§ **RECORDS SUPPLIED**:
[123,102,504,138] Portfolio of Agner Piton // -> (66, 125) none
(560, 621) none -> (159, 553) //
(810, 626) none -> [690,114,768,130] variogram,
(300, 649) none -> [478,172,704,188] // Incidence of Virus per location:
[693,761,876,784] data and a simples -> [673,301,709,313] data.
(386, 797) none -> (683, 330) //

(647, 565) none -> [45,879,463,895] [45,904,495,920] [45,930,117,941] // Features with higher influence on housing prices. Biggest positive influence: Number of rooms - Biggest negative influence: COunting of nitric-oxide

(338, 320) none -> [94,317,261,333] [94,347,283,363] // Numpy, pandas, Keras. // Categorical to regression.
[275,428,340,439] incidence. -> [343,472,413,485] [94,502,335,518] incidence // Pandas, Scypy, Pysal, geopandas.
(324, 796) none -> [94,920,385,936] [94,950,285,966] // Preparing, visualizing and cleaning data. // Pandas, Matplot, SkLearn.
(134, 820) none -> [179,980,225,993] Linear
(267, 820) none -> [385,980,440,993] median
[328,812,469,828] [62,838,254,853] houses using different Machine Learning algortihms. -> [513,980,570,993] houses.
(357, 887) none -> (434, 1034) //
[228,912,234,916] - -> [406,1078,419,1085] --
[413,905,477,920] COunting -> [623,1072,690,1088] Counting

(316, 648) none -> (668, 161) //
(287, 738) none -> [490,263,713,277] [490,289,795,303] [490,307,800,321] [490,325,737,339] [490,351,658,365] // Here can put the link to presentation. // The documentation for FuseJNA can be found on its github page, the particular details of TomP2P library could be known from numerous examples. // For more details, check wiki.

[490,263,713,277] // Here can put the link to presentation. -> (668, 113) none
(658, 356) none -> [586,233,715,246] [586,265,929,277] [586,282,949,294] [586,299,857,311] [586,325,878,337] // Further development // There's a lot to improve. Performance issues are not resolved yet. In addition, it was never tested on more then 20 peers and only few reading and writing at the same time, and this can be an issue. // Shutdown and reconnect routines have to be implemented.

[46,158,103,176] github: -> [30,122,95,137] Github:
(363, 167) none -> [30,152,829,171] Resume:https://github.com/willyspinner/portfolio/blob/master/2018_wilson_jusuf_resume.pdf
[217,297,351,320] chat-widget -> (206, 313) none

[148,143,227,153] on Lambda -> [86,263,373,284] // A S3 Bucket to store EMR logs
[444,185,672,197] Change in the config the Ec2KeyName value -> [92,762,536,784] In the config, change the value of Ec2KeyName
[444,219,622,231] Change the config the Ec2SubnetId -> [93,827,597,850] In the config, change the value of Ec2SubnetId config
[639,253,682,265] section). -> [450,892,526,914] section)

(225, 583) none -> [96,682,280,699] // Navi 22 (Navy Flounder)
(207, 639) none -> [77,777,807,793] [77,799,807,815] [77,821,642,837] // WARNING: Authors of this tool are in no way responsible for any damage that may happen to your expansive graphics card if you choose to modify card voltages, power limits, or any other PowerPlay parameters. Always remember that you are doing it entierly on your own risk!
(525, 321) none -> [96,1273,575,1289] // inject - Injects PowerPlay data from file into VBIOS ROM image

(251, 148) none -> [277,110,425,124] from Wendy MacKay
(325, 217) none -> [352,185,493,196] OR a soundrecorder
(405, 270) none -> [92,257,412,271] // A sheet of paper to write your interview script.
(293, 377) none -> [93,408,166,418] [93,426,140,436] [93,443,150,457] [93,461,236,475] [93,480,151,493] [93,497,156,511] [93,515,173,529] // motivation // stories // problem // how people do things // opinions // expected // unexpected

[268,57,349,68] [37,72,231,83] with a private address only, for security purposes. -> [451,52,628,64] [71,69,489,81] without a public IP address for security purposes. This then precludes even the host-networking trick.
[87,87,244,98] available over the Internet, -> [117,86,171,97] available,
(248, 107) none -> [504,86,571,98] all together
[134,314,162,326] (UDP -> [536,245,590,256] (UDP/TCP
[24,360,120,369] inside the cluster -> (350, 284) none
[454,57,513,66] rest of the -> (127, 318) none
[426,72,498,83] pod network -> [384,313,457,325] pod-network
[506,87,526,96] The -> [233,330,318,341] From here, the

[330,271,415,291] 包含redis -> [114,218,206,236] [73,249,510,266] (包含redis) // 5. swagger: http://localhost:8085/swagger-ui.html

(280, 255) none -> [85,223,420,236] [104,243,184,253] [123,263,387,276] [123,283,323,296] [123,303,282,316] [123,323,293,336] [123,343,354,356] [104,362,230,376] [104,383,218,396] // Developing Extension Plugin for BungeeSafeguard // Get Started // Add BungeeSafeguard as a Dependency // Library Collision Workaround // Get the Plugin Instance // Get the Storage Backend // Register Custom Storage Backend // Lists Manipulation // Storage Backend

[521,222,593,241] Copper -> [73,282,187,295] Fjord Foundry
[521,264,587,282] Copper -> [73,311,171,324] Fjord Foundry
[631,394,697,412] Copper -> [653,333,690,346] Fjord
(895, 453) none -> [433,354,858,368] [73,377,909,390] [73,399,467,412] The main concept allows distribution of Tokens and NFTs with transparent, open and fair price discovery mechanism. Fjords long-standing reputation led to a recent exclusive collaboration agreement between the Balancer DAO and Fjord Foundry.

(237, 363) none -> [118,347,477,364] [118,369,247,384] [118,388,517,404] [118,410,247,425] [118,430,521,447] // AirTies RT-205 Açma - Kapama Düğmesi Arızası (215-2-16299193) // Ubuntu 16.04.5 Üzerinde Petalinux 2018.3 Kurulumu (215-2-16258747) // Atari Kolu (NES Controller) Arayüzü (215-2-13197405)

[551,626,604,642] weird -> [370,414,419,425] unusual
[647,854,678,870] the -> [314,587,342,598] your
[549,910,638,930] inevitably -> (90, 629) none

§ **INSTRUCTIONS TO FOLLOW**: Could you repeat exactly the lines in the listing above from the one with "(251, 148) none" down to the one with "[330,271,415,291] 包含redis ->"? Include both of those lines.

§ **COMPLETED TASK**:
(251, 148) none -> [277,110,425,124] from Wendy MacKay
(325, 217) none -> [352,185,493,196] OR a soundrecorder
(405, 270) none -> [92,257,412,271] // A sheet of paper to write your interview script.
(293, 377) none -> [93,408,166,418] [93,426,140,436] [93,443,150,457] [93,461,236,475] [93,480,151,493] [93,497,156,511] [93,515,173,529] // motivation // stories // problem // how people do things // opinions // expected // unexpected

[268,57,349,68] [37,72,231,83] with a private address only, for security purposes. -> [451,52,628,64] [71,69,489,81] without a public IP address for security purposes. This then precludes even the host-networking trick.
[87,87,244,98] available over the Internet, -> [117,86,171,97] available,
(248, 107) none -> [504,86,571,98] all together
[134,314,162,326] (UDP -> [536,245,590,256] (UDP/TCP
[24,360,120,369] inside the cluster -> (350, 284) none
[454,57,513,66] rest of the -> (127, 318) none
[426,72,498,83] pod network -> [384,313,457,325] pod-network
[506,87,526,96] The -> [233,330,318,341] From here, the

[330,271,415,291] 包含redis -> [114,218,206,236] [73,249,510,266] (包含redis) // 5. swagger: http://localhost:8085/swagger-ui.html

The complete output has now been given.